Bir Zamanlar İstanbul, Hilmi Şahenk, İBB, 1996.
Bir Zamanlar İstanbul, Hilmi Şahenk, İBB, 1996.

Ordu Caddesi’ne doğru Laleli Ca­mii’nin, komşusu Pertevniyal’e çev­rilmiş hasret dolu çehresi karşılıyor bizi. Vuslat ha bugün, ha yarın! Da­rülfünun Edebiyat Fakültesi bu iki kadim dosta biraz gıpta, biraz da tahassürle bakıyor tepeden. Yok ki öyle bir sırdaşı, yareni. Hemen ar­kasında tarihî Beyazıt Hamamı, ya­malı kubbesinden utanmış sanki, ürkekçe uzatmış boynunu.

Caminin karşısında, birkaç ay ön­ce yıkılan İSKİ binasının yerinde, onun çelik hükümranlığına meydan okuyan üç katlı ahşap bir ev, Osmanlı hanesinin cıvıltılarını taşırıyor caddeye. Kum gibi kalaba­lık Aksaray hengâmesinden ise eser yok.
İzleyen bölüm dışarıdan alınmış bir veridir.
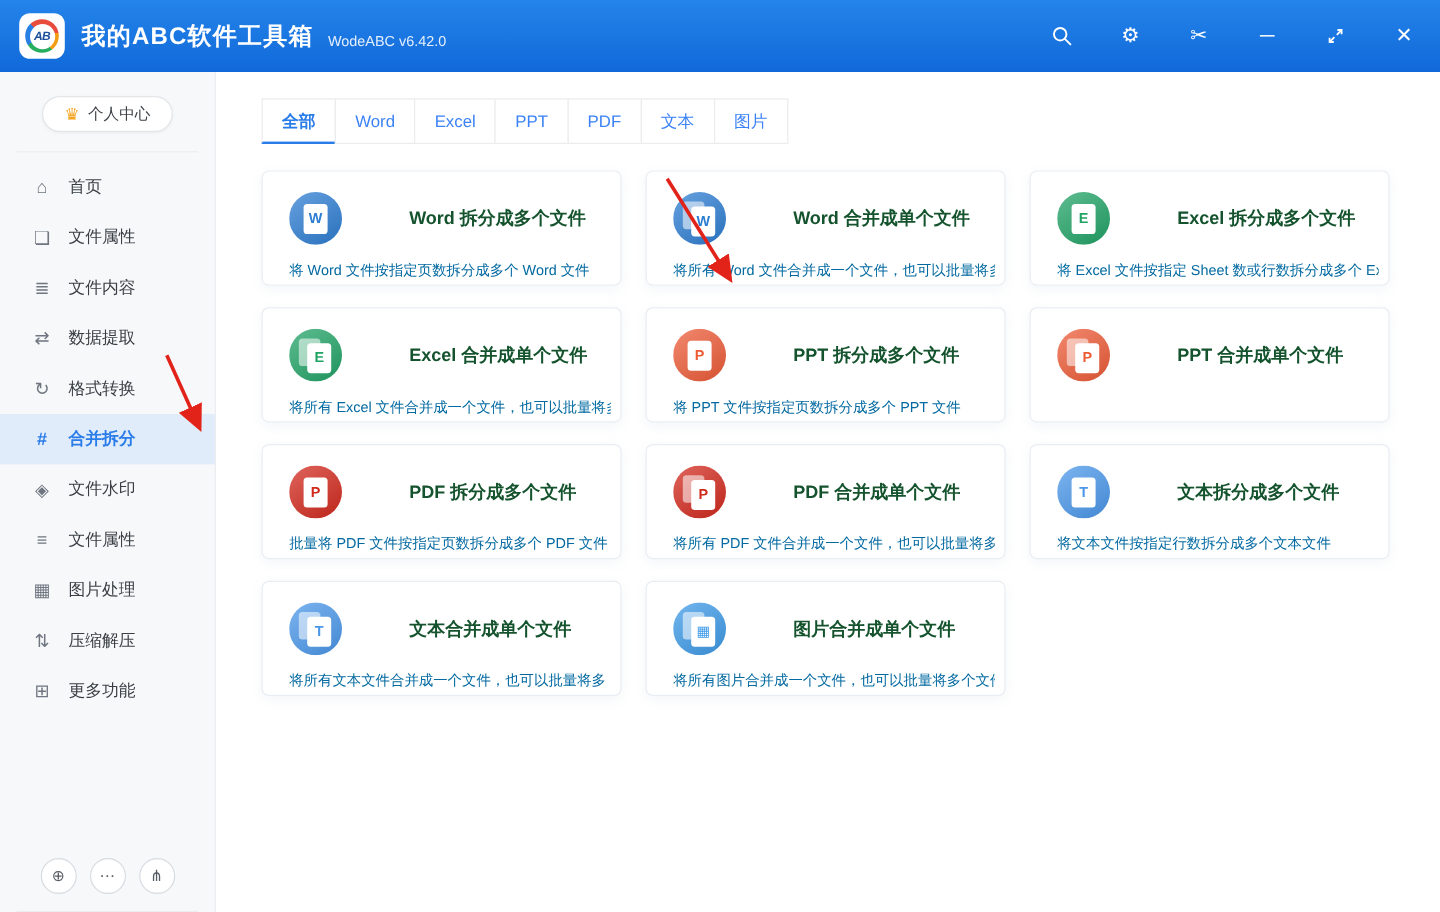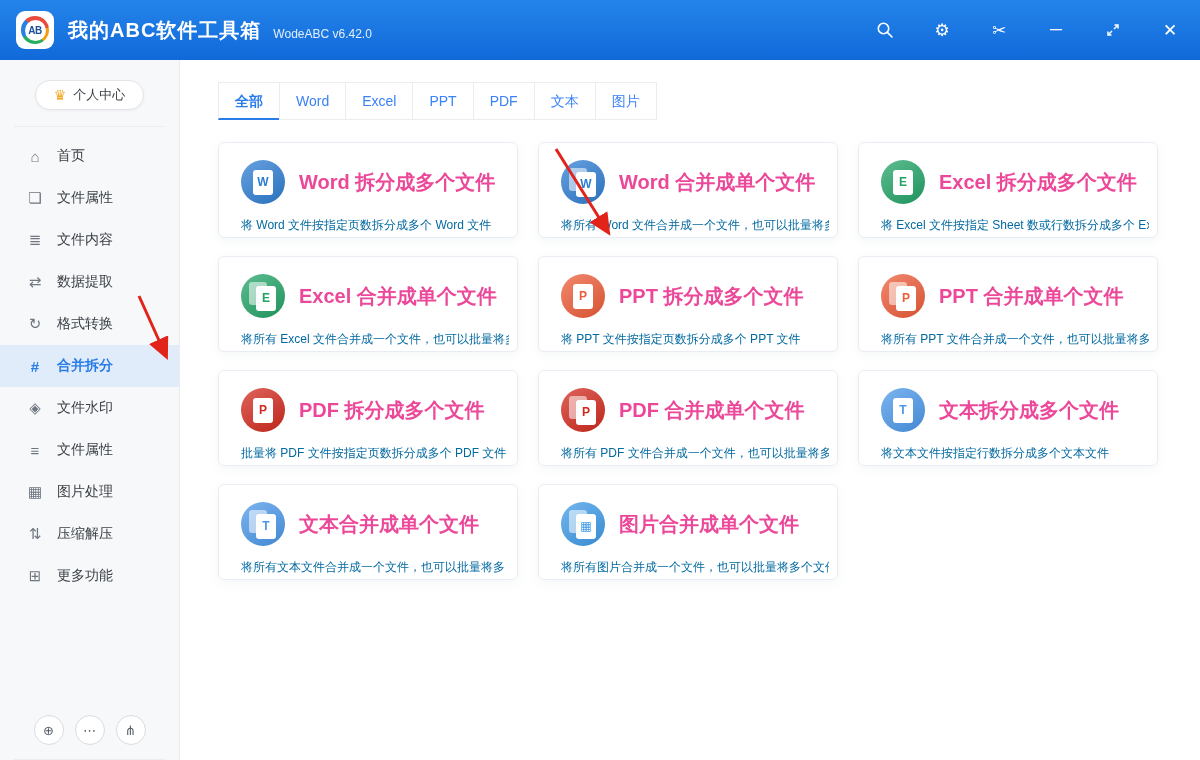--- a/index.html
+++ b/index.html
@@ -13,7 +13,7 @@
     display:flex; align-items:center; justify-content:center; flex:none; }
   .logo-ring { width:28px; height:28px; border-radius:50%;
     background:conic-gradient(#e74c3c 0 22%, #f39c12 22% 40%, #27ae60 40% 66%, #2980e4 66% 88%, #e74c3c 88% 100%);
-    display:flex; align-items:center; justify-content:center; }
+    display:flex; align-items:center; justify-content:center;font-style:italic; }
   .logo-inner { width:21px; height:21px; background:#fff; border-radius:50%;
     display:flex; align-items:center; justify-content:center;
     font-size:10px; font-weight:700; color:#1d4f9c; letter-spacing:-0.5px; }

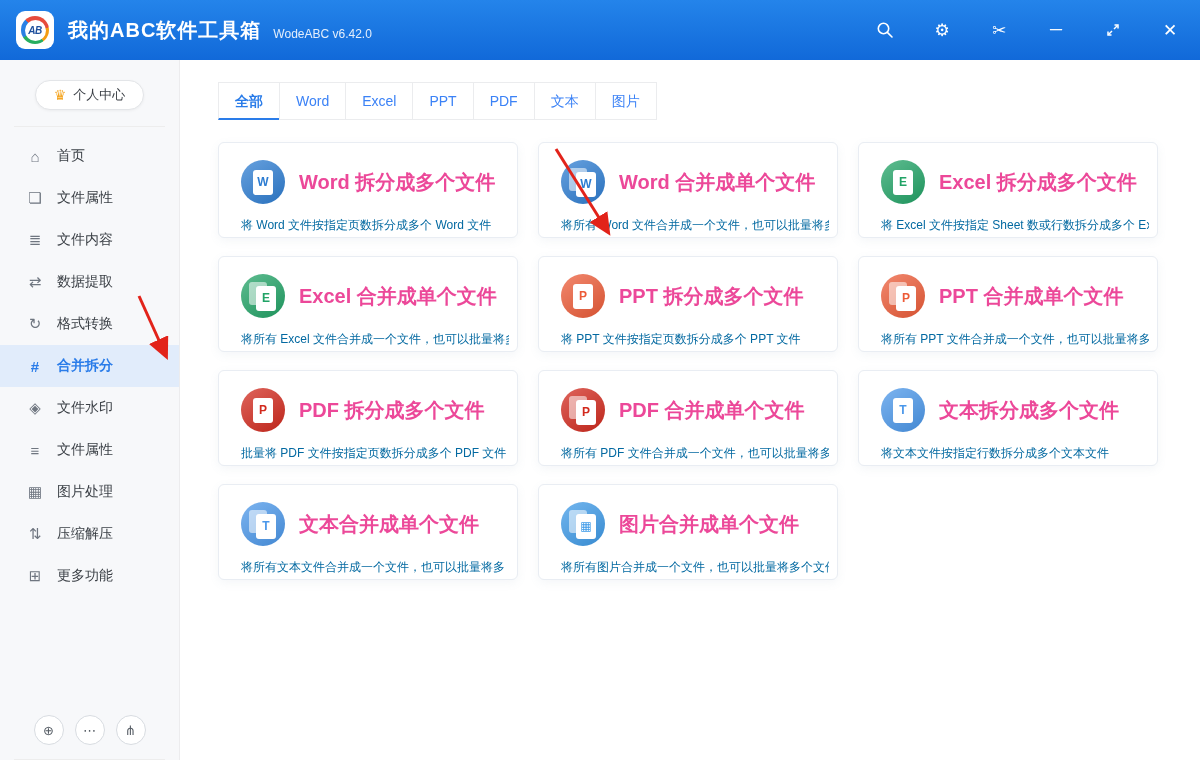--- a/index.html
+++ b/index.html
@@ -73,7 +73,7 @@
     display:flex; align-items:center; justify-content:center; }
   .doc-icon.merge .page { transform:translate(3px,2px); }
   .page i { font-style:normal; font-weight:700; font-size:12px; }
-  .card-title { font-size:20px; font-weight:700; color:#ec4899; white-space:nowrap; }
+  .card-title { font-size:15px; font-weight:700; color:#14532d; white-space:nowrap;margin-left:42px; }
   .card-desc { margin-top:13px; font-size:12px; color:#0369a1; white-space:nowrap;
     overflow:hidden; }
 

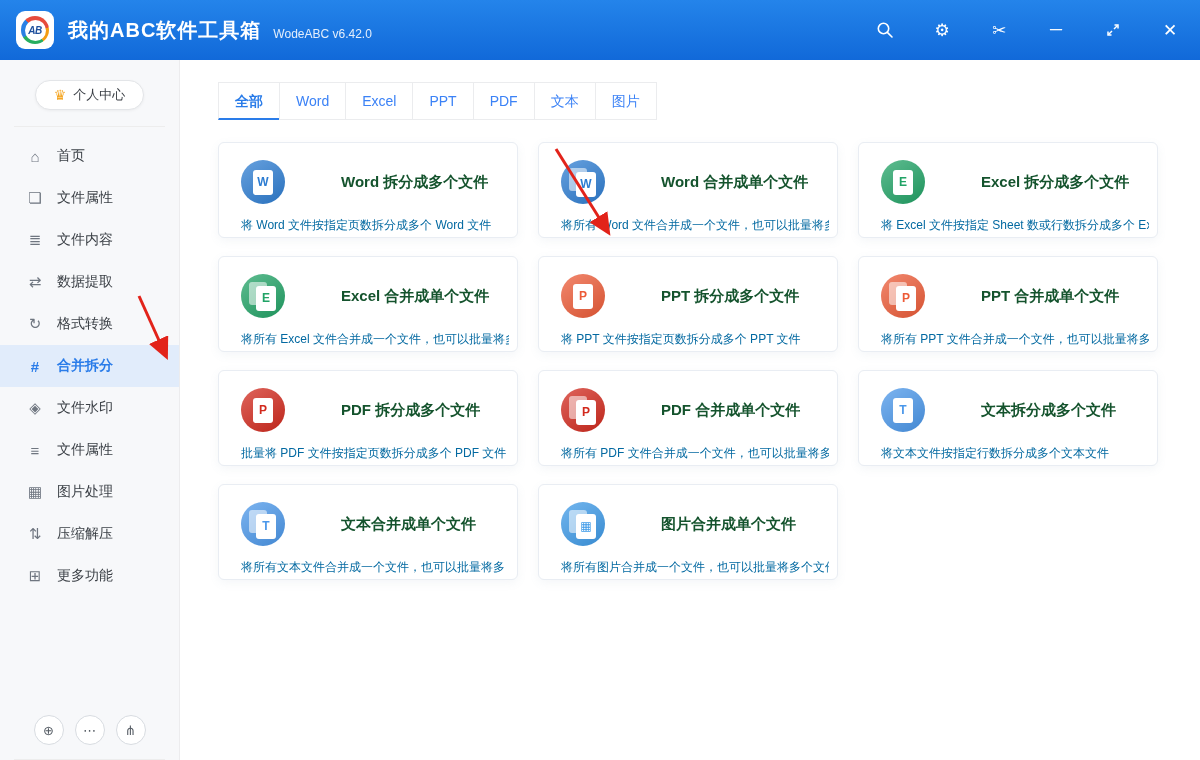--- a/index.html
+++ b/index.html
@@ -262,7 +262,6 @@
           </div>
           <div class="card-title">PPT 合并成单个文件</div>
         </div>
-        <div class="card-desc">将所有 PPT 文件合并成一个文件，也可以批量将多</div>
       </div>
 
       <div class="card">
Bugün öyle mi? 1956-59’da­ki Aksaray Meydanı düzen­lenmesi sırasında Pertevni­yal Valide Sultan Camii’ne ait sebil, çeşme gibi pek çok yapı kaldırıldı ya da yeri de­ğiştirildi. Yine de vızır vızır aracın işlediği kavşağın orta yerinde, Osmanlı’nın mirasını sırtlanmış, bir yemin gibi tutuyor nöbetini.

Zehirli egzoz dumanları Osmanlı taş oymacılığının en nadide örnek­lerini haiz cephesini boğuyor, lime lime ediyor. Meydana bakan o güze­lim çehresinden kumdan gözyaşları süzülüyor da bir mendil vereni yok.